Whole Roasted Chicken
- 1 Whole chicken
- 1 Coarsely ground black pepper
- 6 Clove
- 3 tbsp Olive oil
- 1 sprig Rosemary
- 1/2 bunch Cauliflower
- 1/2 Broccoli
- 2 medium Potatoes
- 4 small onions
- 1 Carrot
- 3 Cabbage leaves
- Clean the outside and cavity of the chicken and pat dry well.
- Salt and pepper the cavity then fill with lemon peel and rosemary.
- Tear the cabbage leaves with your hands and put in the cavity.
- Truss the tail and legs with cotton thread to keep its shape.
- Salt and pepper the surface of the chicken and smear with olive oil all over.
- Place the rosemary and cloves on top of the chicken, after step 3.
- Cut the onion, carrot and potatoes into bite sizes and arrange them on a baking dish.
- Roast in the oven preheated to 200C for 15 minutes.
- Meanwhile cut the other vegetables into bite sizes and blanch them.
- Remove step 4 from the oven after 15 minutes and drizzle over with olive oil to prevent from browning too much.

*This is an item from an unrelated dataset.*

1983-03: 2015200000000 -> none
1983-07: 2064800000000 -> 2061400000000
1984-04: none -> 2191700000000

- Return it to the 200C oven.
- Take step 6 from the oven every 10 minutes and brush with olive oil to prevent from over browning and roast for 30 minutes altogether.

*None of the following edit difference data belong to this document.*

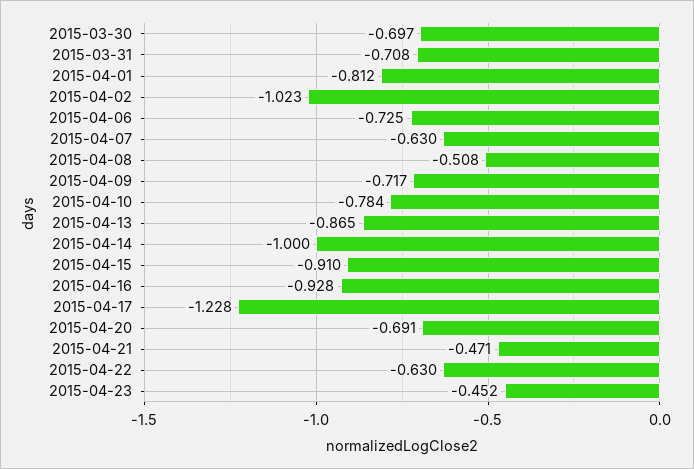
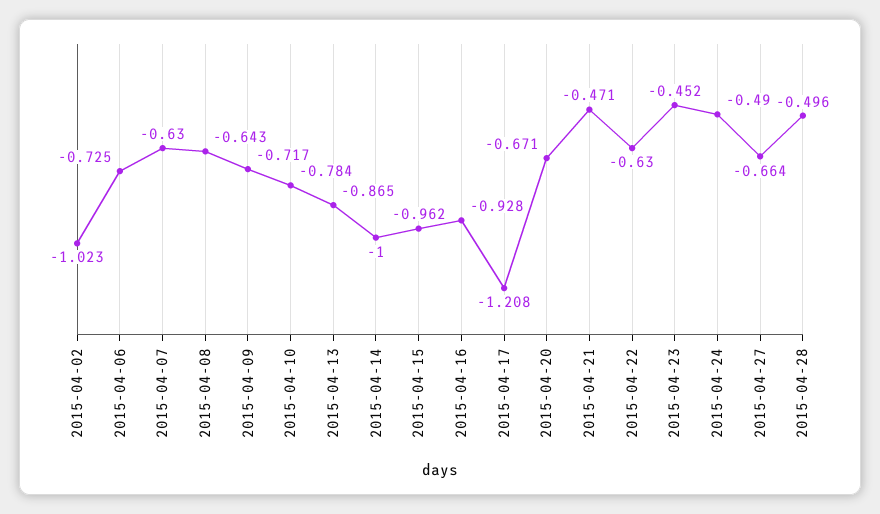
2015-03-30: -0.697 -> none
2015-03-31: -0.708 -> none
2015-04-01: -0.812 -> none
2015-04-08: -0.508 -> -0.643
2015-04-15: -0.91 -> -0.962
2015-04-17: -1.228 -> -1.208
2015-04-20: -0.691 -> -0.671
2015-04-24: none -> -0.49
2015-04-27: none -> -0.664
2015-04-28: none -> -0.496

- To step 7, arrange vegetables on to the dish and drizzle with the fat sitting around the chicken.
- Return the dish into the oven and roast further, for about 20 minutes.
- I make the sauce by mixing the cooking juice from the chicken and vegetables with pickling liquid.

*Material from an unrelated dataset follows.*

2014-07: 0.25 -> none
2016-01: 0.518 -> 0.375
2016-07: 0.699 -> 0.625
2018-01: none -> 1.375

- If you do not have any pickling liquid use white wine instead.
- Before using it boil the wine first.
- This is how it looks after roasting.
chicken, ground black pepper, clove, olive oil, rosemary, cauliflower, broccoli, potatoes, onions, carrot, cabbage
Taken from cookpad.com/us/recipes/155305-whole-roasted-chicken (may not work)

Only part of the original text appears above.